Monday, October 03, 2005

@ Large

CNet today mentions alternative terms for the "@" symbol that has become ubiquitous in our lives. This seems like as good a time as any to repeat a little history of the symbol I compiled for an e-letter a couple years ago:

Ever wonder where the “@” sign came from? It’s been a standard character on computer keyboards (and before that typewriters) practically since day one, and it’s a ubiquitous symbol these days, but it dates from the days of monk-based communication—in Medieval manuscript copying, “@” was how monks abbreviated the word “ad” which is Latin for “at.”

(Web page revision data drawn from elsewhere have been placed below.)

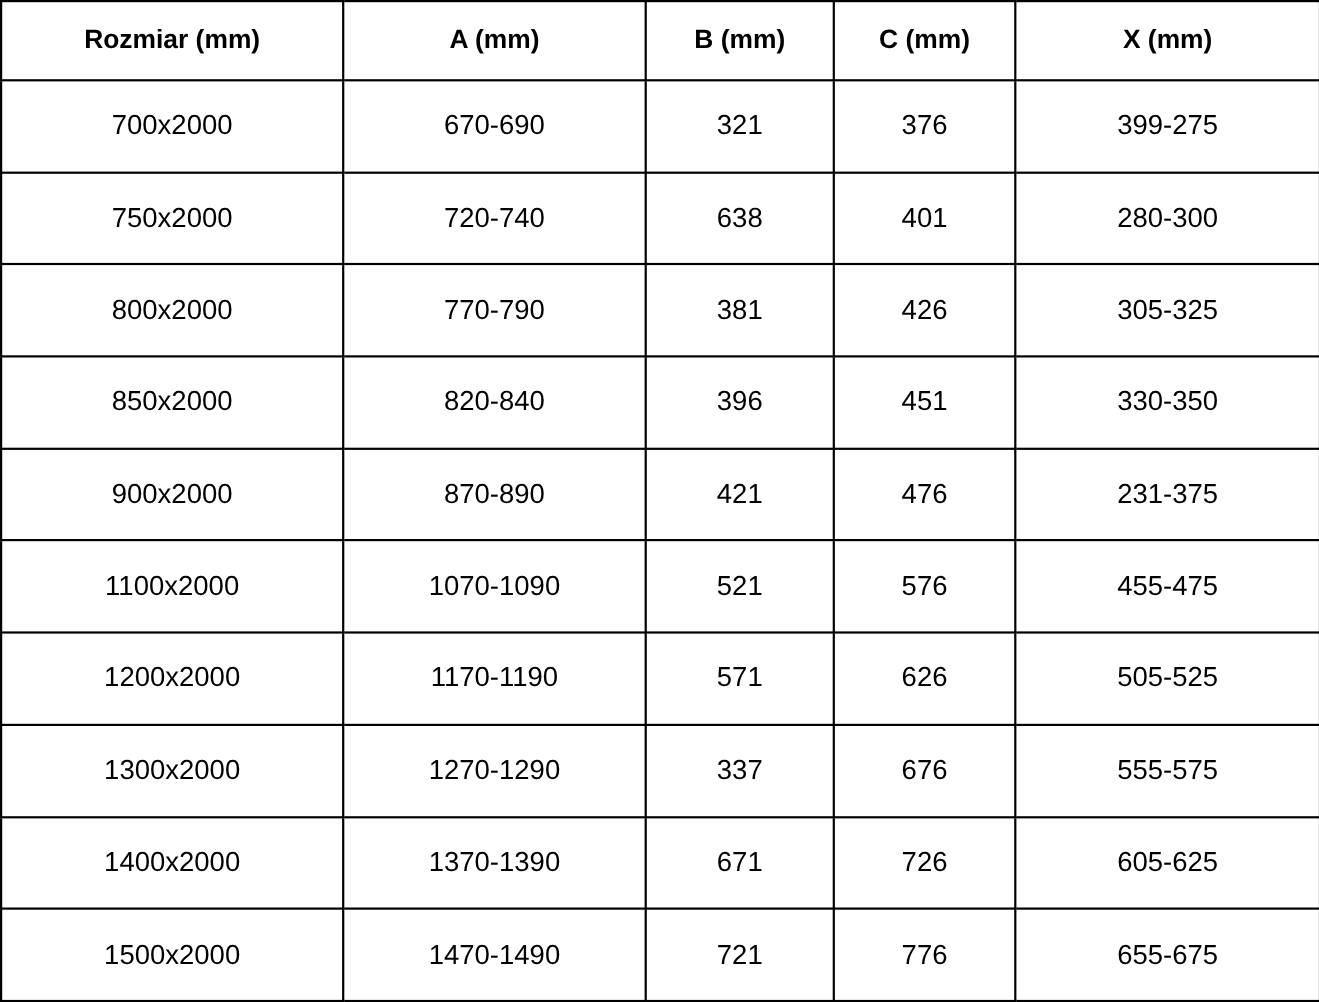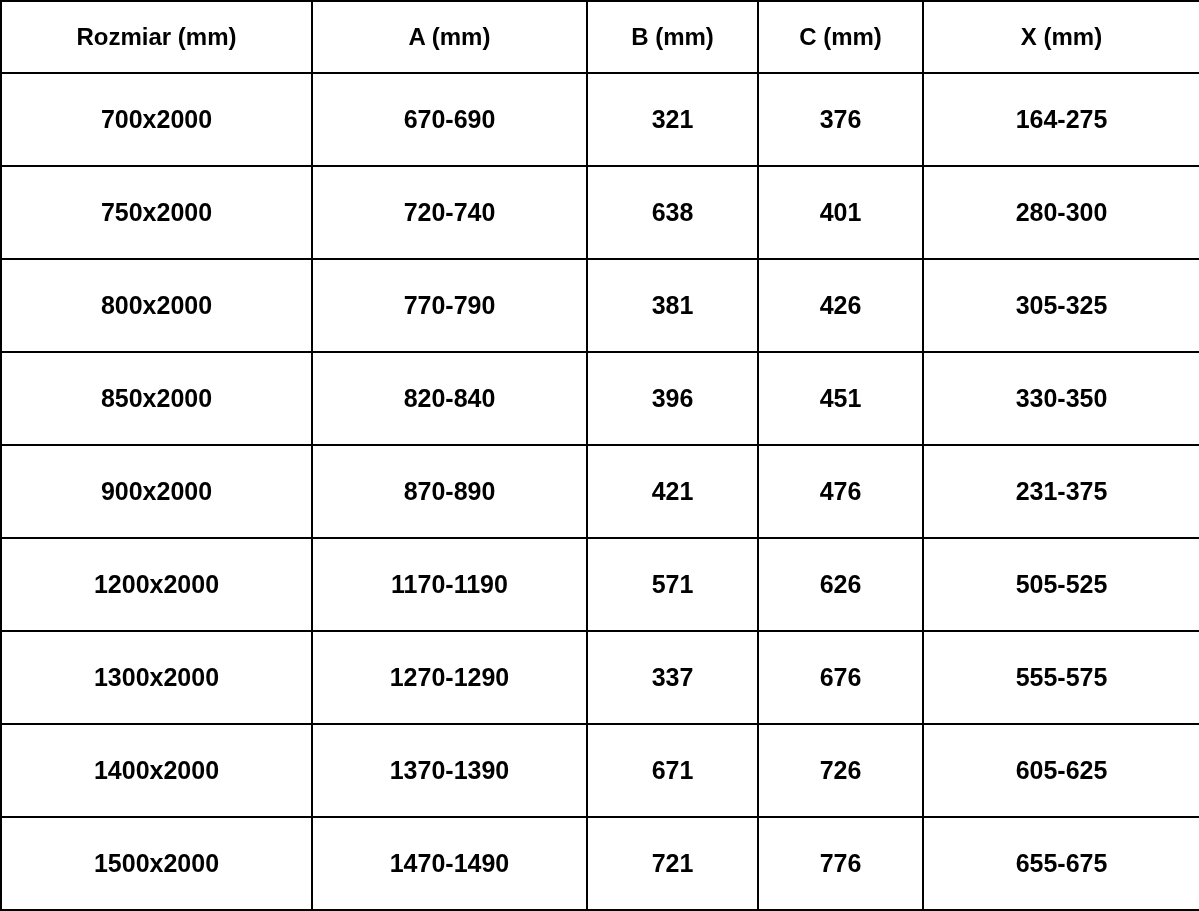--- a/index.html
+++ b/index.html
@@ -30,21 +30,21 @@
     overflow: hidden;
     white-space: nowrap;
   }
   table.spec-table th {
     font-size: 24px;
     font-weight: bold;
     height: 70px;
   }
   table.spec-table td {
     font-size: 25px;
-    font-weight: bold;
+    font-weight: normal;
     margin-top: 12px;
   }
   
   table.spec-table col.c1 { width: 311px; }
   table.spec-table col.c2 { width: 275px; }
   table.spec-table col.c3 { width: 171px; }
   table.spec-table col.c4 { width: 165px; }
   table.spec-table col.c5 { width: 277px; }
 </style>
 </head>
@@ -67,21 +67,21 @@
           <th>C (mm)</th>
           <th>X (mm)</th>
         </tr>
     </thead>
     <tbody>
         <tr>
           <td>700x2000</td>
           <td>670-690</td>
           <td>321</td>
           <td>376</td>
-          <td>164-275</td>
+          <td>399-275</td>
         </tr>
         <tr>
           <td>750x2000</td>
           <td>720-740</td>
           <td>638</td>
           <td>401</td>
           <td>280-300</td>
         </tr>
         <tr>
           <td>800x2000</td>
@@ -96,20 +96,27 @@
           <td>396</td>
           <td>451</td>
           <td>330-350</td>
         </tr>
         <tr>
           <td>900x2000</td>
           <td>870-890</td>
           <td>421</td>
           <td>476</td>
           <td>231-375</td>
+        </tr>
+        <tr>
+          <td>1100x2000</td>
+          <td>1070-1090</td>
+          <td>521</td>
+          <td>576</td>
+          <td>455-475</td>
         </tr>
         <tr>
           <td>1200x2000</td>
           <td>1170-1190</td>
           <td>571</td>
           <td>626</td>
           <td>505-525</td>
         </tr>
         <tr>
           <td>1300x2000</td>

However, “@” as we know it technically comes not from Latin but Spanish.
In the 15th century, the symbol “@” began to be used an abbreviation of the word “arroba,” which is a Spanish and Portuguese unit of measure (equivalent to 25.37 pounds in Mexico and 32.38 pounds in Brazil) used in trade. The sign “@” itself soon came to become associated not with the weight of shipments but with billing and invoicing—“3 goats @ $5.00,” where it remained for centuries. As a result, it was for many people an arcane symbol that was merely the shift of the “2” key.

Until 1971. Bolt Beranek and Newman was a company hired by the U.S. Department of Defense to build the first Internet (then called ARPANET). One of the team members was a computer engineer named Ray Tomlinson, and in 1971 he invented the ability to send electronic messages from one computer to another. Naturally, messages needed to be addressed in some way so that the file transfer system knew where to send them. Tomlinson chose the “@” symbol to refer to what user was “at” which computer. The first e-mail message ever sent? The decidedly prosaic “QWERTYUIOP,” which was sent from a computer over the ARPANET to the computer sitting right next to it.

E-mail wouldn’t become ubiquitous until more than 20 years later.
Interestingly, one of the first organizations to grok the idea of e-mail was, seemingly ironically, the U.S. Postal Service. In the 1970s, the Post Office had created a system called E-Com, which was a network of 25 sites around the country among which electronic messages could be transmitted. Letters could be “e-mailed” (or “E-Commed,” you could probably say) from one site to another, where they could be printed on what was considered at the time to be high-speed laser printers. Once received and printed, a message could then be delivered as first class mail to the ultimate recipient.

But it was not to be. The telephone and telegraph companies freaked out about the idea of the Post Office becoming their competition, so they ran to the FCC, who, post haste (as it were), barred the Postal Service from getting into the electronic message business. As a kludge, the Post Office tried “snail mailing” magnetic tapes from site-to-site, but that was far less compelling. And that was the end of E-Com.